====== Records supplied

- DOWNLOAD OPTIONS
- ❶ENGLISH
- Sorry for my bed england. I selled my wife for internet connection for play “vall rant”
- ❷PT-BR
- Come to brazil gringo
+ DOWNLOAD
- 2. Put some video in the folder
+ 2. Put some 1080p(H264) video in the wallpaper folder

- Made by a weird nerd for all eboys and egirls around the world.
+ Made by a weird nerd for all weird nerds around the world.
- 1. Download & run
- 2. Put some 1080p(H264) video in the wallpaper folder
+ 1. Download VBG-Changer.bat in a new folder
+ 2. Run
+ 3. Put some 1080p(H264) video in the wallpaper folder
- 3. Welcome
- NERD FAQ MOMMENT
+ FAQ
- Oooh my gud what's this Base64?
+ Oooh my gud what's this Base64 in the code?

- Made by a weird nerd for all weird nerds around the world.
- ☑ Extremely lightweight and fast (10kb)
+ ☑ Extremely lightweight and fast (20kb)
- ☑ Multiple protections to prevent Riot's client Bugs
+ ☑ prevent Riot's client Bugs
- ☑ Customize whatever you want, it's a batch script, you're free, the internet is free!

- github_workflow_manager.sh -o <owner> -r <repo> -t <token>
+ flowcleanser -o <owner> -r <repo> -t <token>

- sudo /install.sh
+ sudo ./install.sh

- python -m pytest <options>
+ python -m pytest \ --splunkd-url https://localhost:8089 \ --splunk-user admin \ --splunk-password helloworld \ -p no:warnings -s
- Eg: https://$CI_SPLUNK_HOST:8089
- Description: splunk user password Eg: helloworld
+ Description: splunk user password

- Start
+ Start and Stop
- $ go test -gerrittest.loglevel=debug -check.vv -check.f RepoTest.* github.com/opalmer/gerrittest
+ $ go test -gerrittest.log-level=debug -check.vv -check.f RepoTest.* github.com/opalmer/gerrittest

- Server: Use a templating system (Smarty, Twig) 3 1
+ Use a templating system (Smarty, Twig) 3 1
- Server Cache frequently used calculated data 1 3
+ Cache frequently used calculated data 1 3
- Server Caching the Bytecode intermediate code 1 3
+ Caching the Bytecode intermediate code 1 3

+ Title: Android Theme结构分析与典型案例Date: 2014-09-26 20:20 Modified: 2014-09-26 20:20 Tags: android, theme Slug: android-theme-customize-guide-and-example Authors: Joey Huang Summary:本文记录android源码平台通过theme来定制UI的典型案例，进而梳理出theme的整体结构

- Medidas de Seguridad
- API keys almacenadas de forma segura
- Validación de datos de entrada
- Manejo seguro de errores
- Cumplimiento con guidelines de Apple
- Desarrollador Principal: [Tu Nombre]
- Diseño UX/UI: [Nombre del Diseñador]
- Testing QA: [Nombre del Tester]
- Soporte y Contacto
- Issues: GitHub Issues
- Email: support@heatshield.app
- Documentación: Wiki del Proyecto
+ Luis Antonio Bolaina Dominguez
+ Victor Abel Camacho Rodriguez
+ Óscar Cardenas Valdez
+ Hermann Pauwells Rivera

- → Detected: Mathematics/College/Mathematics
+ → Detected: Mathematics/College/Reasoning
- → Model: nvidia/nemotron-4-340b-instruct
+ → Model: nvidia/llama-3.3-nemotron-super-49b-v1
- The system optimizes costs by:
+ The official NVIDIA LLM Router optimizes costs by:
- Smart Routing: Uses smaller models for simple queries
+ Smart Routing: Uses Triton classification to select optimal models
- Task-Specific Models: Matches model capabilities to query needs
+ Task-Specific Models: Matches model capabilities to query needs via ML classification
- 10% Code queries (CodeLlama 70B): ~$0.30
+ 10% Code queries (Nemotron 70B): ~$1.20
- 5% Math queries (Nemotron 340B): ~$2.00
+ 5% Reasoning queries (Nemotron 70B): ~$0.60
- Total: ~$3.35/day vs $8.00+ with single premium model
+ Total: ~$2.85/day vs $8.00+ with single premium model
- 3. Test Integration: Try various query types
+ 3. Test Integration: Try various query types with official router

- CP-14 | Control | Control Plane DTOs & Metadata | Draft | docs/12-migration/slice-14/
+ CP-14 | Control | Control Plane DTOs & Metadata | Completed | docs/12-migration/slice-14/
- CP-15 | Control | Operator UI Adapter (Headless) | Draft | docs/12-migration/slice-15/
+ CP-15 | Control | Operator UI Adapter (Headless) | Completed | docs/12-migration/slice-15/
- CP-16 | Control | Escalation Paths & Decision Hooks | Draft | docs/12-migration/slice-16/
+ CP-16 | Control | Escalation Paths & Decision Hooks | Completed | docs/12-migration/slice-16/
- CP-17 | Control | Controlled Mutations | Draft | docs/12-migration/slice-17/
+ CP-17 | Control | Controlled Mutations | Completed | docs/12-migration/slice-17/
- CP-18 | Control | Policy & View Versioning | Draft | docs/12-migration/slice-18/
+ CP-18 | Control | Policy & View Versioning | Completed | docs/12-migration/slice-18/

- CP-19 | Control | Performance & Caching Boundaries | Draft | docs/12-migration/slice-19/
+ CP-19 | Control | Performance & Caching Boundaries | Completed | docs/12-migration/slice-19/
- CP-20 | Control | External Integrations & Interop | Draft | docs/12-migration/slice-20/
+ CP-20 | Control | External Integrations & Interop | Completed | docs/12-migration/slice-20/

============

Print out all the entries precisely as written.

- DOWNLOAD OPTIONS
- ❶ENGLISH
- Sorry for my bed england. I selled my wife for internet connection for play “vall rant”
- ❷PT-BR
- Come to brazil gringo
+ DOWNLOAD
- 2. Put some video in the folder
+ 2. Put some 1080p(H264) video in the wallpaper folder

- Made by a weird nerd for all eboys and egirls around the world.
+ Made by a weird nerd for all weird nerds around the world.
- 1. Download & run
- 2. Put some 1080p(H264) video in the wallpaper folder
+ 1. Download VBG-Changer.bat in a new folder
+ 2. Run
+ 3. Put some 1080p(H264) video in the wallpaper folder
- 3. Welcome
- NERD FAQ MOMMENT
+ FAQ
- Oooh my gud what's this Base64?
+ Oooh my gud what's this Base64 in the code?

- Made by a weird nerd for all weird nerds around the world.
- ☑ Extremely lightweight and fast (10kb)
+ ☑ Extremely lightweight and fast (20kb)
- ☑ Multiple protections to prevent Riot's client Bugs
+ ☑ prevent Riot's client Bugs
- ☑ Customize whatever you want, it's a batch script, you're free, the internet is free!

- github_workflow_manager.sh -o <owner> -r <repo> -t <token>
+ flowcleanser -o <owner> -r <repo> -t <token>

- sudo /install.sh
+ sudo ./install.sh

- python -m pytest <options>
+ python -m pytest \ --splunkd-url https://localhost:8089 \ --splunk-user admin \ --splunk-password helloworld \ -p no:warnings -s
- Eg: https://$CI_SPLUNK_HOST:8089
- Description: splunk user password Eg: helloworld
+ Description: splunk user password

- Start
+ Start and Stop
- $ go test -gerrittest.loglevel=debug -check.vv -check.f RepoTest.* github.com/opalmer/gerrittest
+ $ go test -gerrittest.log-level=debug -check.vv -check.f RepoTest.* github.com/opalmer/gerrittest

- Server: Use a templating system (Smarty, Twig) 3 1
+ Use a templating system (Smarty, Twig) 3 1
- Server Cache frequently used calculated data 1 3
+ Cache frequently used calculated data 1 3
- Server Caching the Bytecode intermediate code 1 3
+ Caching the Bytecode intermediate code 1 3

+ Title: Android Theme结构分析与典型案例Date: 2014-09-26 20:20 Modified: 2014-09-26 20:20 Tags: android, theme Slug: android-theme-customize-guide-and-example Authors: Joey Huang Summary:本文记录android源码平台通过theme来定制UI的典型案例，进而梳理出theme的整体结构

- Medidas de Seguridad
- API keys almacenadas de forma segura
- Validación de datos de entrada
- Manejo seguro de errores
- Cumplimiento con guidelines de Apple
- Desarrollador Principal: [Tu Nombre]
- Diseño UX/UI: [Nombre del Diseñador]
- Testing QA: [Nombre del Tester]
- Soporte y Contacto
- Issues: GitHub Issues
- Email: support@heatshield.app
- Documentación: Wiki del Proyecto
+ Luis Antonio Bolaina Dominguez
+ Victor Abel Camacho Rodriguez
+ Óscar Cardenas Valdez
+ Hermann Pauwells Rivera

- → Detected: Mathematics/College/Mathematics
+ → Detected: Mathematics/College/Reasoning
- → Model: nvidia/nemotron-4-340b-instruct
+ → Model: nvidia/llama-3.3-nemotron-super-49b-v1
- The system optimizes costs by:
+ The official NVIDIA LLM Router optimizes costs by:
- Smart Routing: Uses smaller models for simple queries
+ Smart Routing: Uses Triton classification to select optimal models
- Task-Specific Models: Matches model capabilities to query needs
+ Task-Specific Models: Matches model capabilities to query needs via ML classification
- 10% Code queries (CodeLlama 70B): ~$0.30
+ 10% Code queries (Nemotron 70B): ~$1.20
- 5% Math queries (Nemotron 340B): ~$2.00
+ 5% Reasoning queries (Nemotron 70B): ~$0.60
- Total: ~$3.35/day vs $8.00+ with single premium model
+ Total: ~$2.85/day vs $8.00+ with single premium model
- 3. Test Integration: Try various query types
+ 3. Test Integration: Try various query types with official router

- CP-14 | Control | Control Plane DTOs & Metadata | Draft | docs/12-migration/slice-14/
+ CP-14 | Control | Control Plane DTOs & Metadata | Completed | docs/12-migration/slice-14/
- CP-15 | Control | Operator UI Adapter (Headless) | Draft | docs/12-migration/slice-15/
+ CP-15 | Control | Operator UI Adapter (Headless) | Completed | docs/12-migration/slice-15/
- CP-16 | Control | Escalation Paths & Decision Hooks | Draft | docs/12-migration/slice-16/
+ CP-16 | Control | Escalation Paths & Decision Hooks | Completed | docs/12-migration/slice-16/
- CP-17 | Control | Controlled Mutations | Draft | docs/12-migration/slice-17/
+ CP-17 | Control | Controlled Mutations | Completed | docs/12-migration/slice-17/
- CP-18 | Control | Policy & View Versioning | Draft | docs/12-migration/slice-18/
+ CP-18 | Control | Policy & View Versioning | Completed | docs/12-migration/slice-18/

- CP-19 | Control | Performance & Caching Boundaries | Draft | docs/12-migration/slice-19/
+ CP-19 | Control | Performance & Caching Boundaries | Completed | docs/12-migration/slice-19/
- CP-20 | Control | External Integrations & Interop | Draft | docs/12-migration/slice-20/
+ CP-20 | Control | External Integrations & Interop | Completed | docs/12-migration/slice-20/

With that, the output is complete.